237 名前:以下、名無しにかわりましてVIPがお送りします[] 投稿日:2011/07/31(日) 11:10:17.21 ID:NUG4wRzK0 [3/43]
本日、7/31は俺の誕生日である。
こんな事を言っても決して祝ってくれと押しつけているわけではない。
今時誕生日会なんてやるガラでもないし、ケーキを食べてはしゃぐ年でもない。
…しかし、一日中誰にも祝われないというのも、少し寂しいものがある。
山田には何かの拍子に教えた気がするが、奴は今日に限って妙にそそくさと帰ってしまった。
そんな訳でその日の俺は、少し悲しい気持ちになりながら部室の戸を開けたわけである。
「あ…先輩」
「後輩ちゃんか。…あれ、今日他のみんなは?」
「え?あ、まだ来てないみたいです」
ふーん、とどうでもいいように返事をして、俺は部室の椅子に腰かけた。
238 名前:以下、名無しにかわりましてVIPがお送りします[] 投稿日:2011/07/31(日) 11:11:00.06 ID:NUG4wRzK0 [4/43]

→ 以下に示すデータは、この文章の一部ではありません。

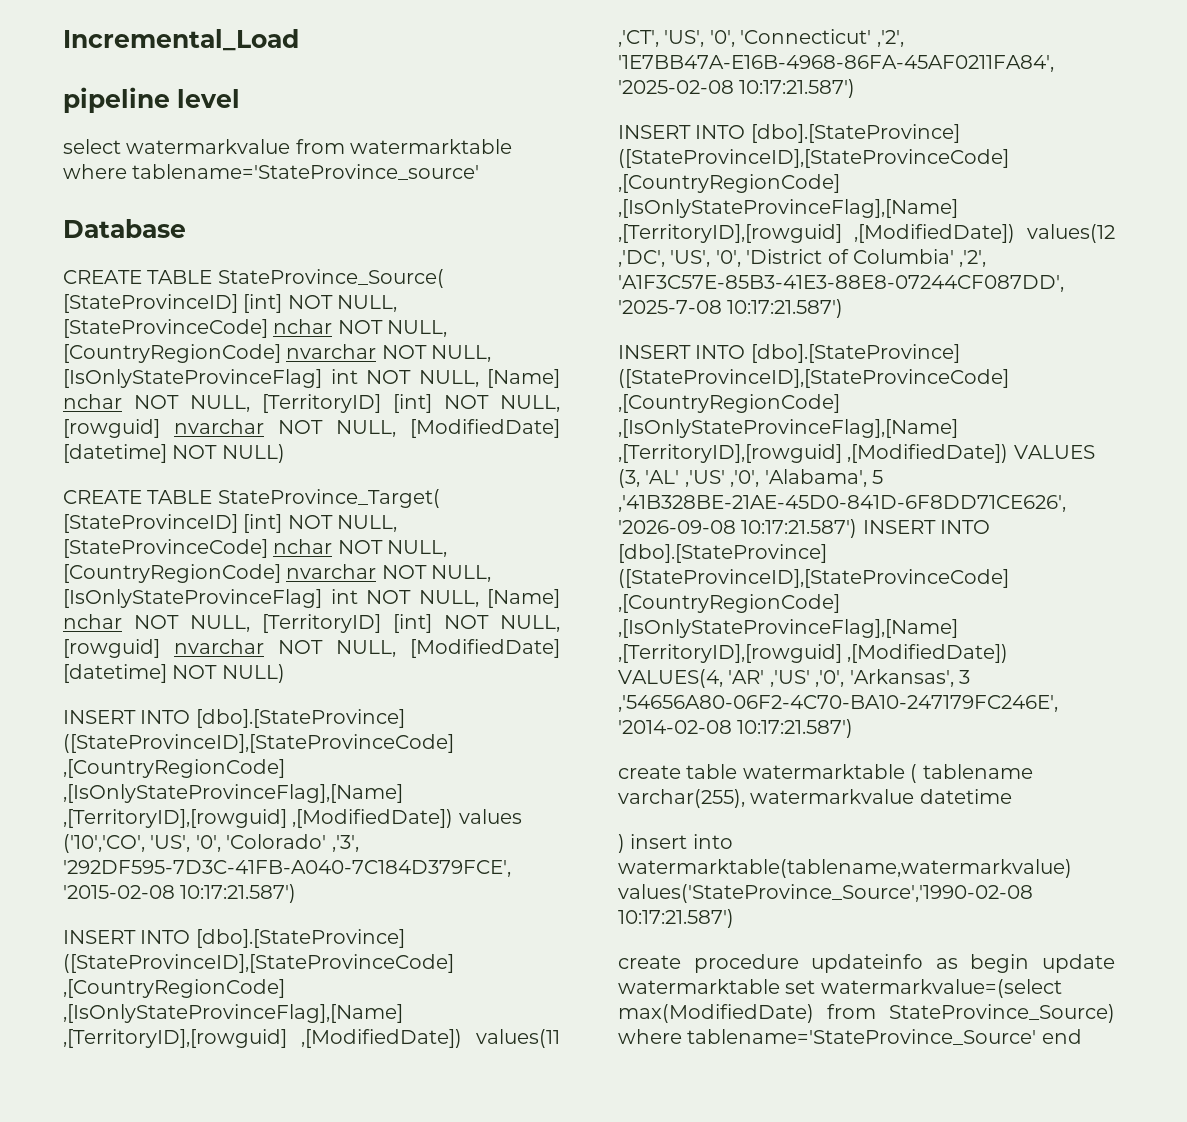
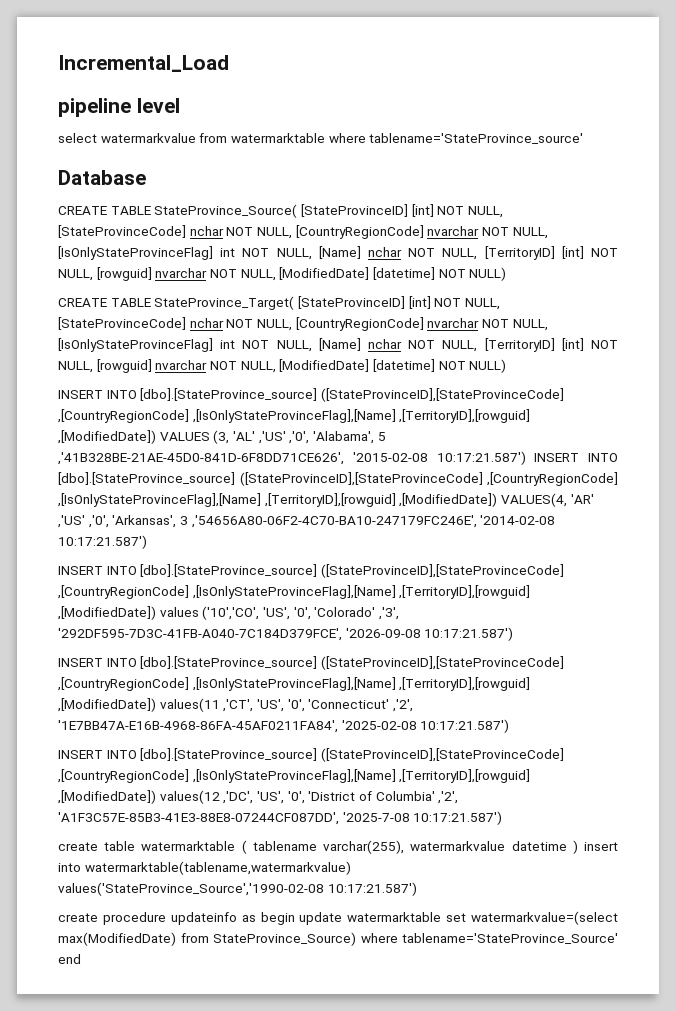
- INSERT INTO [dbo].[StateProvince] ([StateProvinceID],[StateProvinceCode] ,[CountryRegionCode] ,[IsOnlyStateProvinceFlag],[Name] ,[TerritoryID],[rowguid] ,[ModifiedDate]) values ('10','CO', 'US', '0', 'Colorado' ,'3', '292DF595-7D3C-41FB-A040-7C184D379FCE', '2015-02-08 10:17:21.587')
- INSERT INTO [dbo].[StateProvince] ([StateProvinceID],[StateProvinceCode] ,[CountryRegionCode] ,[IsOnlyStateProvinceFlag],[Name] ,[TerritoryID],[rowguid] ,[ModifiedDate]) values(11 ,'CT', 'US', '0', 'Connecticut' ,'2', '1E7BB47A-E16B-4968-86FA-45AF0211FA84', '2025-02-08 10:17:21.587')
+ INSERT INTO [dbo].[StateProvince_source] ([StateProvinceID],[StateProvinceCode] ,[CountryRegionCode] ,[IsOnlyStateProvinceFlag],[Name] ,[TerritoryID],[rowguid] ,[ModifiedDate]) VALUES (3, 'AL' ,'US' ,'0', 'Alabama', 5 ,'41B328BE-21AE-45D0-841D-6F8DD71CE626', '2015-02-08 10:17:21.587') INSERT INTO [dbo].[StateProvince_source] ([StateProvinceID],[StateProvinceCode] ,[CountryRegionCode] ,[IsOnlyStateProvinceFlag],[Name] ,[TerritoryID],[rowguid] ,[ModifiedDate]) VALUES(4, 'AR' ,'US' ,'0', 'Arkansas', 3 ,'54656A80-06F2-4C70-BA10-247179FC246E', '2014-02-08 10:17:21.587')
+ INSERT INTO [dbo].[StateProvince_source] ([StateProvinceID],[StateProvinceCode] ,[CountryRegionCode] ,[IsOnlyStateProvinceFlag],[Name] ,[TerritoryID],[rowguid] ,[ModifiedDate]) values ('10','CO', 'US', '0', 'Colorado' ,'3', '292DF595-7D3C-41FB-A040-7C184D379FCE', '2026-09-08 10:17:21.587')
+ INSERT INTO [dbo].[StateProvince_source] ([StateProvinceID],[StateProvinceCode] ,[CountryRegionCode] ,[IsOnlyStateProvinceFlag],[Name] ,[TerritoryID],[rowguid] ,[ModifiedDate]) values(11 ,'CT', 'US', '0', 'Connecticut' ,'2', '1E7BB47A-E16B-4968-86FA-45AF0211FA84', '2025-02-08 10:17:21.587')
- INSERT INTO [dbo].[StateProvince] ([StateProvinceID],[StateProvinceCode] ,[CountryRegionCode] ,[IsOnlyStateProvinceFlag],[Name] ,[TerritoryID],[rowguid] ,[ModifiedDate]) values(12 ,'DC', 'US', '0', 'District of Columbia' ,'2', 'A1F3C57E-85B3-41E3-88E8-07244CF087DD', '2025-7-08 10:17:21.587')
+ INSERT INTO [dbo].[StateProvince_source] ([StateProvinceID],[StateProvinceCode] ,[CountryRegionCode] ,[IsOnlyStateProvinceFlag],[Name] ,[TerritoryID],[rowguid] ,[ModifiedDate]) values(12 ,'DC', 'US', '0', 'District of Columbia' ,'2', 'A1F3C57E-85B3-41E3-88E8-07244CF087DD', '2025-7-08 10:17:21.587')
- INSERT INTO [dbo].[StateProvince] ([StateProvinceID],[StateProvinceCode] ,[CountryRegionCode] ,[IsOnlyStateProvinceFlag],[Name] ,[TerritoryID],[rowguid] ,[ModifiedDate]) VALUES (3, 'AL' ,'US' ,'0', 'Alabama', 5 ,'41B328BE-21AE-45D0-841D-6F8DD71CE626', '2026-09-08 10:17:21.587') INSERT INTO [dbo].[StateProvince] ([StateProvinceID],[StateProvinceCode] ,[CountryRegionCode] ,[IsOnlyStateProvinceFlag],[Name] ,[TerritoryID],[rowguid] ,[ModifiedDate]) VALUES(4, 'AR' ,'US' ,'0', 'Arkansas', 3 ,'54656A80-06F2-4C70-BA10-247179FC246E', '2014-02-08 10:17:21.587')
- create table watermarktable ( tablename varchar(255), watermarkvalue datetime
- ) insert into watermarktable(tablename,watermarkvalue) values('StateProvince_Source','1990-02-08 10:17:21.587')
+ create table watermarktable ( tablename varchar(255), watermarkvalue datetime ) insert into watermarktable(tablename,watermarkvalue) values('StateProvince_Source','1990-02-08 10:17:21.587')

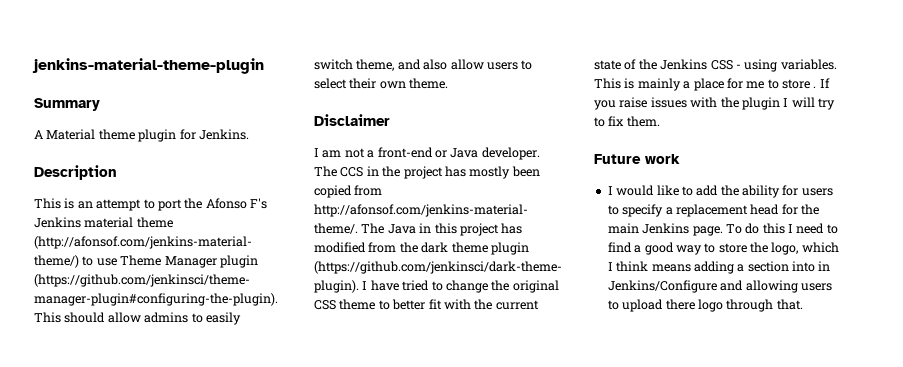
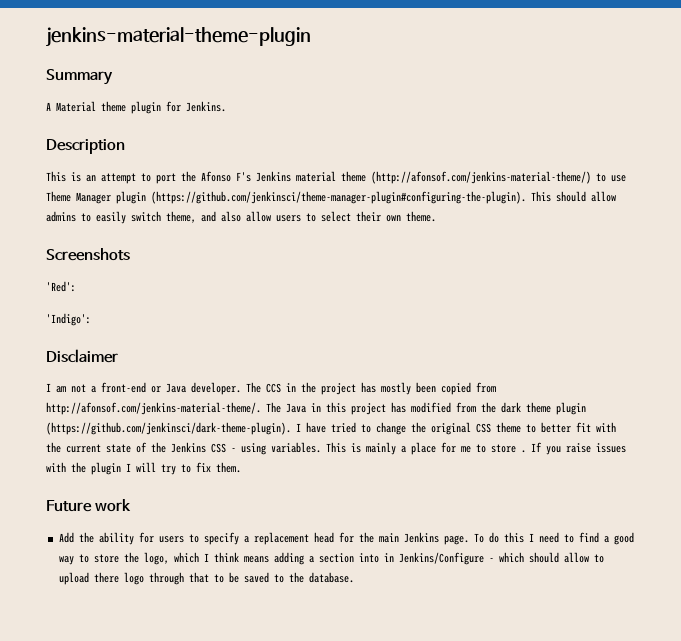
+ Screenshots
+ 'Red':
+ 'Indigo':
- I would like to add the ability for users to specify a replacement head for the main Jenkins page.
+ Add the ability for users to specify a replacement head for the main Jenkins page.
- To do this I need to find a good way to store the logo, which I think means adding a section into in Jenkins/Configure and allowing users to upload there logo through that.
+ To do this I need to find a good way to store the logo, which I think means adding a section into in Jenkins/Configure - which should allow to upload there logo through that to be saved to the database.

しばらく借りた本などを読んでいると、不意に後輩ちゃんが口を開いた。
「…先輩、今日誕生日なんですか?」
「あれ、なんで知ってるの?」
「山田先輩から、聞きました」
「へえ…祝ってくれる?」
「ええまあ、一応先輩は先輩ですから。おめでとうございます」
相変わらず変に気高いなと思いながら、俺はありがとうと返して本に目を戻す。
「プレゼントとか、貰ったんですか?」
「おう、全校の美少女たちが俺にプレゼントを渡そうと群がるものだから大変だった。整理券を発行する騒ぎになってな」
「貰えなかったんですか」
「…やかましい」
泣いてないぞ。
「寂しい男ですね、先輩も」
「よし、その喧嘩千円で買ってやる」
「まあ怖い。モテない上に見栄っ張りの先輩は暴力的でいけませんね」
「…お前、俺が相手じゃ無かったら今頃どうなってたか分からんぞ」
「その点は大丈夫です。こんな言い草、先輩以外にしませんから」
239 名前:以下、名無しにかわりましてVIPがお送りします[終わり] 投稿日:2011/07/31(日) 11:11:36.82 ID:NUG4wRzK0 [5/43]
あんまりなその言い方に俺は思わずしかるべきおしおきを執行してやろうかと思ったが、後輩ちゃんはレディーなので踏み止まる。
第二プランの逃避を決行するため、俺はムスッと無視して本に集中する事にした。
「……とはいえ」
無視された事に深く傷ついたのか、後輩ちゃんは俺の方につかつかと歩み寄る。
そして俺の隣に腰かけると、制服の内ポケットから小さくラッピングされた紙袋を取りだした。
「プレゼントを貰えず後輩にもいびられてはあまりに可哀想なので、仕方がないので私から唯一のプレゼントをくれてやります」
差し出されたそれは、可愛らしいリボンのついた包装紙。
「…え?」
「早く受け取って下さい。私がまるで馬鹿みたいじゃないですか」
「あ、うん…開けていい?」
「勝手にどうぞ」
何故かこっちを見ようとしない後輩からプレゼントを受け取り、包装紙を丁寧にはがす。
「これは…腕時計?」
「山田先輩から、時計が壊れたというような事を聞きましたので」
「あ…ありがとう。なんか、普通に嬉しい」
「普通に、ってなんですか、普通にって…」
そう言いつつも決してこちらに目を向けない後輩。…なんとなく、その気持ちが分かってしまう。
異性にプレゼントを貰ったのなんてこちらとしても久しぶりだ。なんというか、嬉しいのだけれど、少し照れ臭くなってしまうのだろう。
気まずいような、くすぐったいような空気が部室に流れる。
後輩との距離が少しだけ近づいてしまったような、そんな気のする誕生日だった。